Toward Conversational Agents with Context and Time Sensitive Long-term Memory
Nick Alonso, Tomás Figliolia, Anthony Ndirango, Beren Millidge
TL;DR
This paper tackles the challenge of enabling conversational agents to recall information based on conversational meta-data and ambiguous references, a scenario poorly served by existing RAG benchmarks. It introduces a LoCoMo-based dataset modification with time-stamped, long-form dialogues and diverse time-based and ambiguous queries, paired with a retrieval model that combines chain-of-tables meta-data querying and semantic vector search, plus query rewriting to resolve ambiguities. Empirically, the CoTable+Semantic approach with a meta-semantic classifier and disambiguation steps significantly outperforms pure semantic baselines on time-based and time+content tasks, and shows robust gains across two LLMs. The work provides a concrete benchmark and a scalable retrieval architecture that advances memory-augmented conversational agents toward practical, time-aware memory capabilities.
Abstract
There has recently been growing interest in conversational agents with long-term memory which has led to the rapid development of language models that use retrieval-augmented generation (RAG). Until recently, most work on RAG has focused on information retrieval from large databases of texts, like Wikipedia, rather than information from long-form conversations. In this paper, we argue that effective retrieval from long-form conversational data faces two unique problems compared to static database retrieval: 1) time/event-based queries, which requires the model to retrieve information about previous conversations based on time or the order of a conversational event (e.g., the third conversation on Tuesday), and 2) ambiguous queries that require surrounding conversational context to understand. To better develop RAG-based agents that can deal with these challenges, we generate a new dataset of ambiguous and time-based questions that build upon a recent dataset of long-form, simulated conversations, and demonstrate that standard RAG based approaches handle such questions poorly.
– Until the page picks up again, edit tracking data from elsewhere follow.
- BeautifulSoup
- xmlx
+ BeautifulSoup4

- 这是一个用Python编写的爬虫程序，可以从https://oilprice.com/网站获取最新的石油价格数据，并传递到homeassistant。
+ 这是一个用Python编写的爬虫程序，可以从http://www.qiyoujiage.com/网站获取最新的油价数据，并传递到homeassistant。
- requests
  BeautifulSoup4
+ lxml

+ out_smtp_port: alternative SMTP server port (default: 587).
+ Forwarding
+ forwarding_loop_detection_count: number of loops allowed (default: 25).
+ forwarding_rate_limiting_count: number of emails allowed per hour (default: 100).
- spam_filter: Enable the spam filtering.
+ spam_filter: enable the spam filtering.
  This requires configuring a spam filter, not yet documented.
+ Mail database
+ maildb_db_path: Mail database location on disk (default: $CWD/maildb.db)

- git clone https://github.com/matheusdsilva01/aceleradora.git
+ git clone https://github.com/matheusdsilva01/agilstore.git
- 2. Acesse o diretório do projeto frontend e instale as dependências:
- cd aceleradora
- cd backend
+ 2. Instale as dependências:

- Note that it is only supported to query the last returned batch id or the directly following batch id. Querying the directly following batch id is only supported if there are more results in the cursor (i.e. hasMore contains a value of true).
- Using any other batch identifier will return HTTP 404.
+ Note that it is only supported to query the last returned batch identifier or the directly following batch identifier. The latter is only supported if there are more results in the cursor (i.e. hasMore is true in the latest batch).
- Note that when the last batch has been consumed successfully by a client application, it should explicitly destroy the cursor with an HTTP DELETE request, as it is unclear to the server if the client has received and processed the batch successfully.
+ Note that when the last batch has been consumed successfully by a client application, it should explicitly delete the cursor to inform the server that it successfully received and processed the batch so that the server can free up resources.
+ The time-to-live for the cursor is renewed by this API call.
We then develop a novel retrieval model which combines chained-of-table search methods, standard vector-database retrieval, and a prompting method to disambiguate queries, and demonstrate that this approach substantially improves over current methods at solving these tasks. We believe that this new dataset and more advanced RAG agent can act as a key benchmark and stepping stone towards effective memory augmented conversational agents that can be used in a wide variety of AI applications.